WHAT TO WORK ON
Once every line holding "LandCare" in the listing below has been found, give their number and nothing more.

MATERIAL TO PROCESS
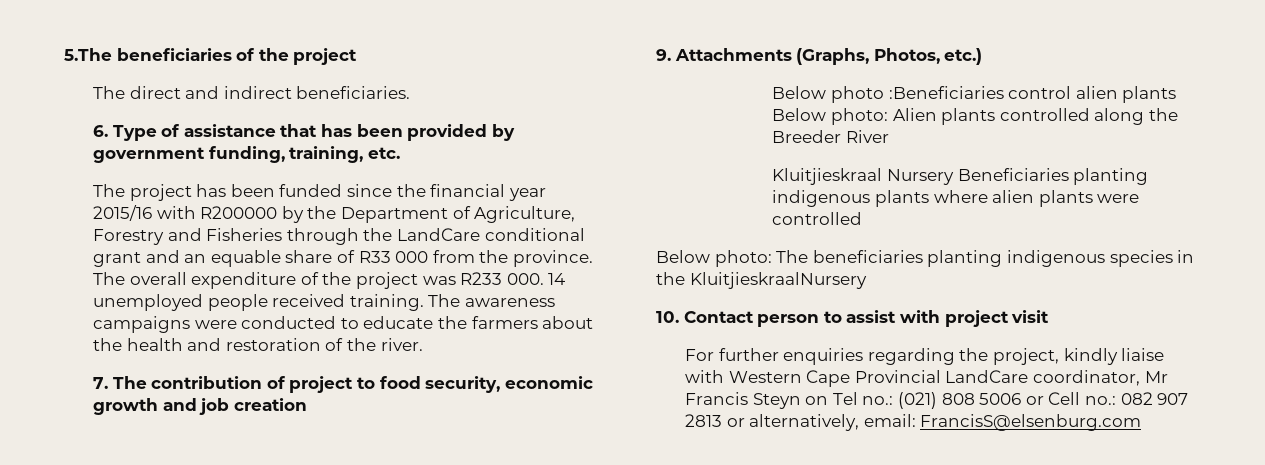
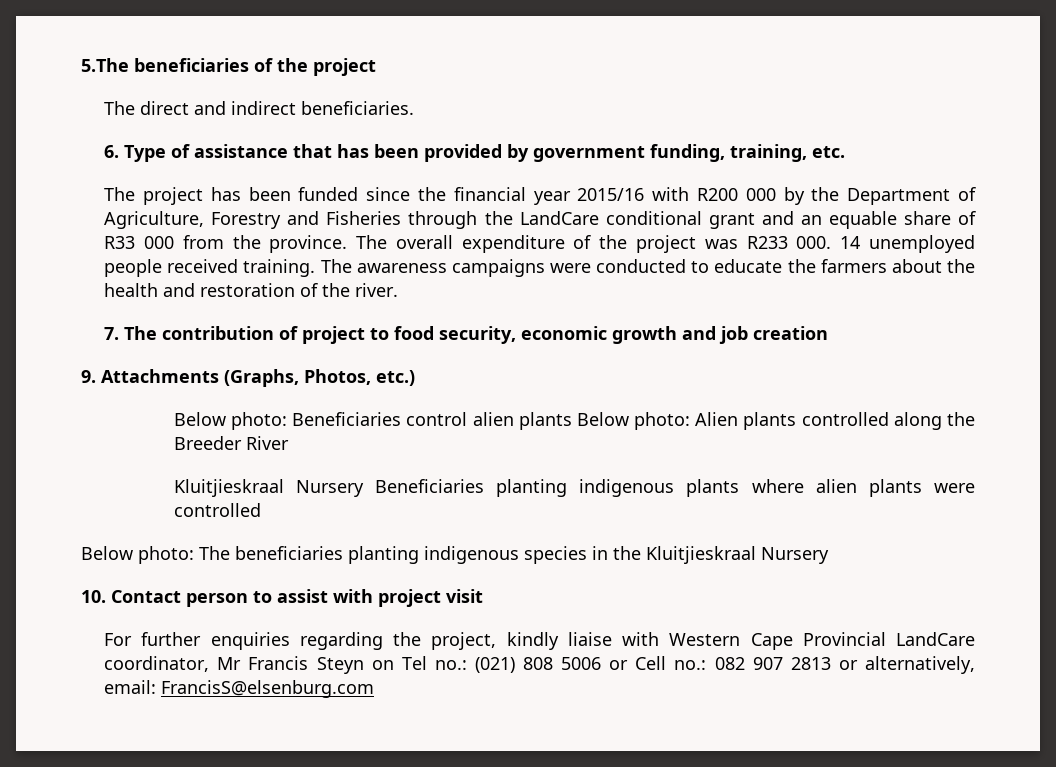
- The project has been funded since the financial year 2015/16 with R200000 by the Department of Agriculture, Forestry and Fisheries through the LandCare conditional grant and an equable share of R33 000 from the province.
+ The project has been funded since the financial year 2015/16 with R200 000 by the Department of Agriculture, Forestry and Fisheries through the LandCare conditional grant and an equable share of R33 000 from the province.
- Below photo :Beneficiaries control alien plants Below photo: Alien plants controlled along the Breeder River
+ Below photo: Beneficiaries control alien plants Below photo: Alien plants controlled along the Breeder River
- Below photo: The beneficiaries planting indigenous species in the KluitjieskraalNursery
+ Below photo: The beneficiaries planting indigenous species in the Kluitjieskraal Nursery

SOLUTION TO THIS PROBLEM
2